Once he was gone, her book started to pick up speed, and she rarely took a break from it after that. She got up at dawn, made coffee, lit a cigarette, and sat down to work. And most of the time, she didn't look up from her computer till noon. She ate some fruit, stretched, and got back to work. She sat there day and night for two months. Paris was deserted in the summer, even the tourists seemed to go somewhere else, to Brittany or the South, or Italy or Spain. And she never left her apartment, except to buy food.
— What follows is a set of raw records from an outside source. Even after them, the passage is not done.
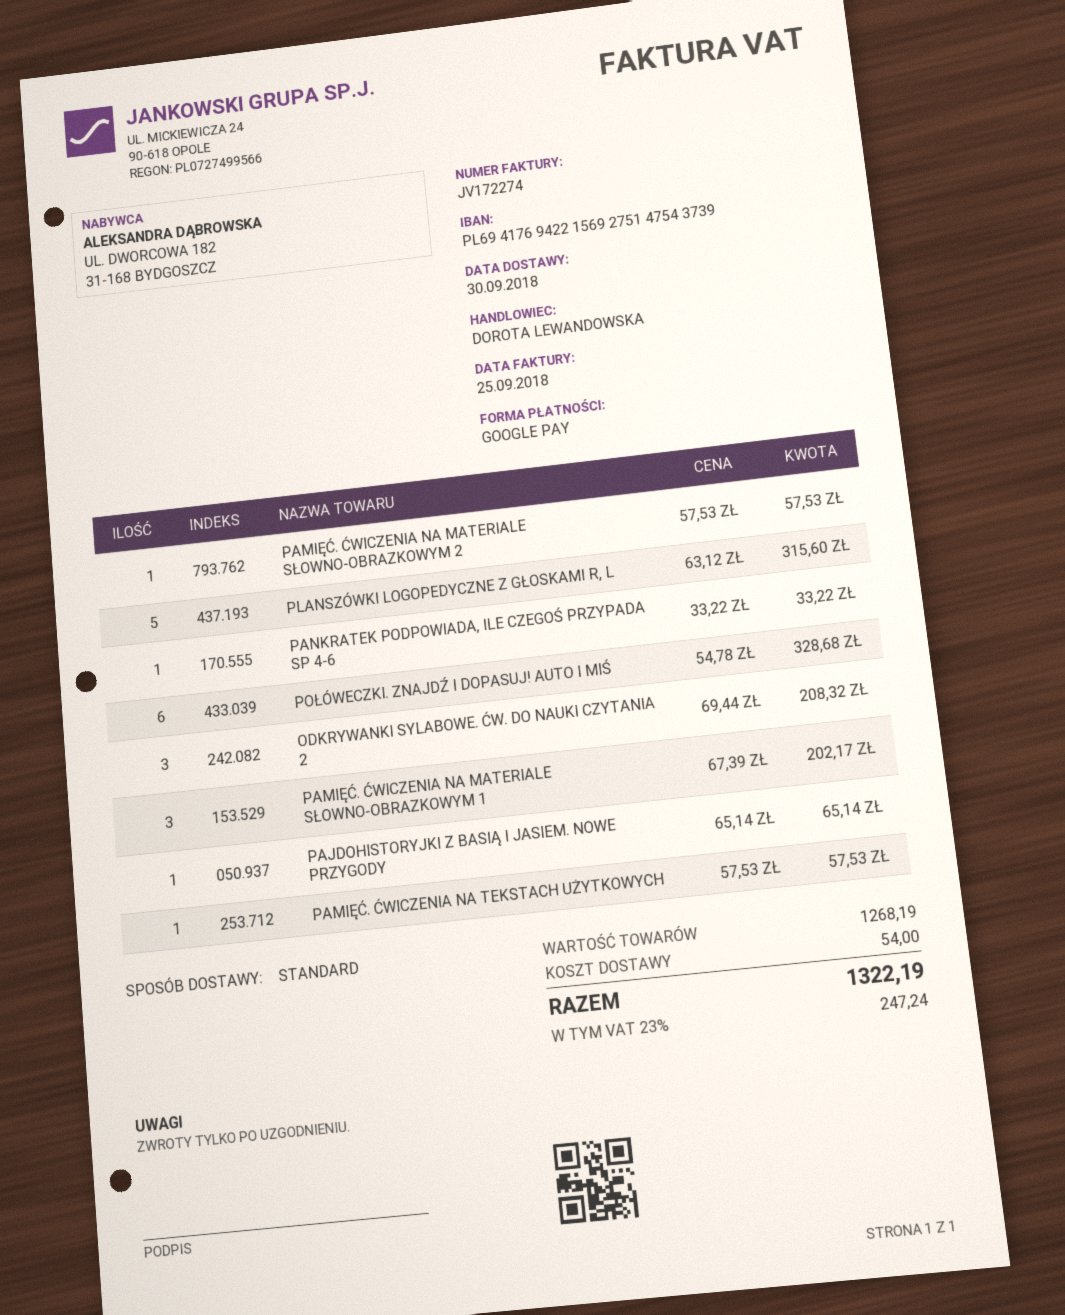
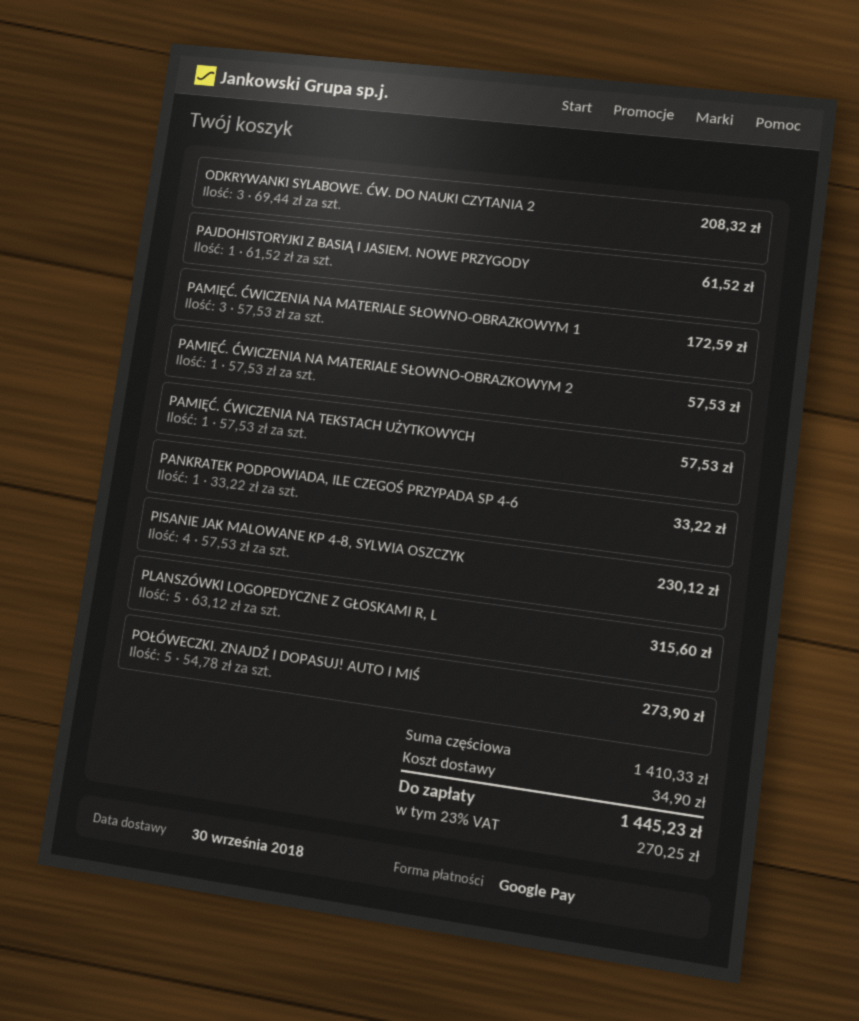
POŁÓWECZKI. ZNAJDŹ I DOPASUJ! AUTO I MIŚ: 6 x 54.78 = 328.68 -> 5 x 54.78 = 273.90
PAMIĘĆ. ĆWICZENIA NA MATERIALE SŁOWNO-OBRAZKOWYM 1: 3 x 67.39 = 202.17 -> 3 x 57.53 = 172.59
PAJDOHISTORYJKI Z BASIĄ I JASIEM. NOWE PRZYGODY: 1 x 65.14 = 65.14 -> 1 x 61.52 = 61.52
PISANIE JAK MALOWANE KP 4-8, SYLWIA OSZCZYK: none -> 4 x 57.53 = 230.12
subtotal: 1268.19 -> 1410.33
shipping: 54.00 -> 34.90
tax: 23% = 247.24 -> 23% = 270.25
total: 1322.19 -> 1445.23

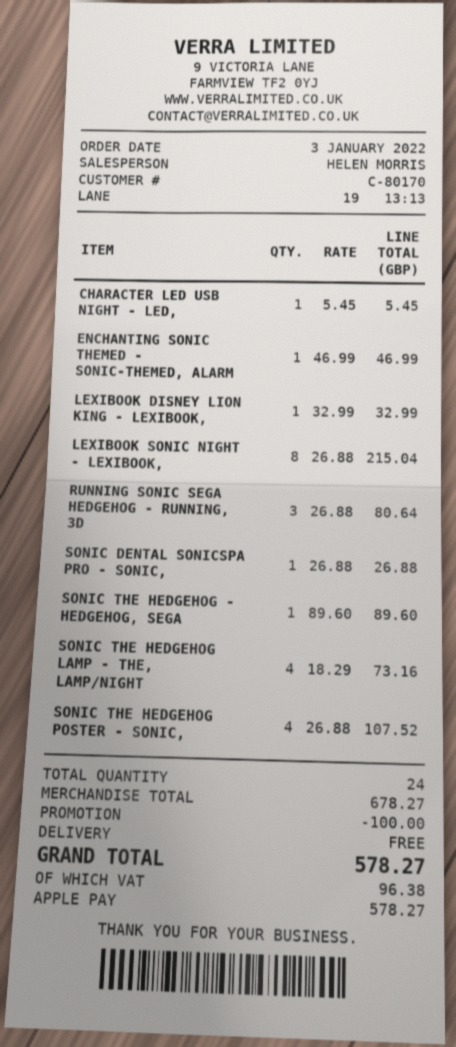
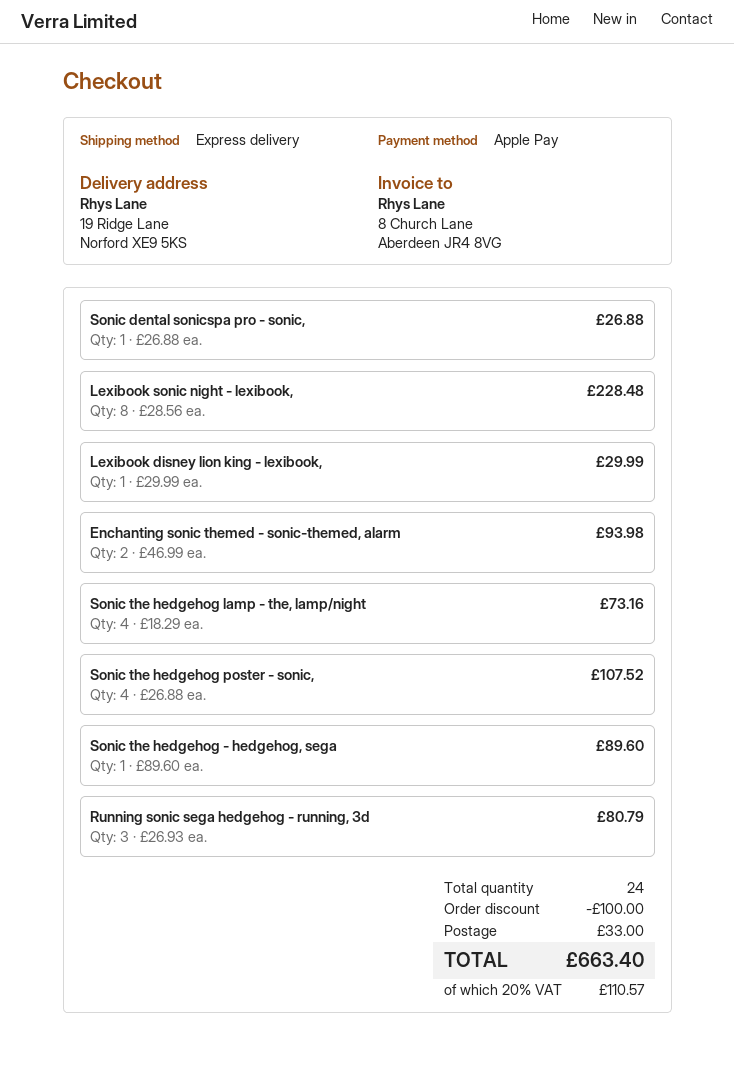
CHARACTER LED USB NIGHT - LED,: 1 x 5.45 = 5.45 -> none
ENCHANTING SONIC THEMED - SONIC-THEMED, ALARM: 1 x 46.99 = 46.99 -> 2 x 46.99 = 93.98
LEXIBOOK DISNEY LION KING - LEXIBOOK,: 1 x 32.99 = 32.99 -> 1 x 29.99 = 29.99
LEXIBOOK SONIC NIGHT - LEXIBOOK,: 8 x 26.88 = 215.04 -> 8 x 28.56 = 228.48
RUNNING SONIC SEGA HEDGEHOG - RUNNING, 3D: 3 x 26.88 = 80.64 -> 3 x 26.93 = 80.79
shipping: 0.00 -> 33.00
tax: 96.38 -> 110.57
total: 578.27 -> 663.40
It was a brilliantly sunny day at the end of August when she wrote a sentence, and sat staring at it with tears in her eyes, realizing what had just happened. She had finished the book.

“Oh my God,” she said softly, and then gave a wild whoop of glee and started laughing and crying. “Oh my God… I did it!!” She sat staring at it, and read the line over and over and over again. She had done it. The book she had put her heart and soul into was complete. It had taken her almost exactly eight months.

She called Adrian, it was morning for him, and he had just come to work. As soon as he heard it was Fiona, he picked up the phone.

“You can have your job back now,” he said, sounding exasperated. “They're driving me nuts. Three of my best editors just quit.”

“You'll find others. They're all replaceable, including me. Guess what?” she said, chortling with excitement.

“You're pregnant. It's the immaculate conception. Or you've met a cute boy. You're moving back to New York, please God, and you want to work for me.”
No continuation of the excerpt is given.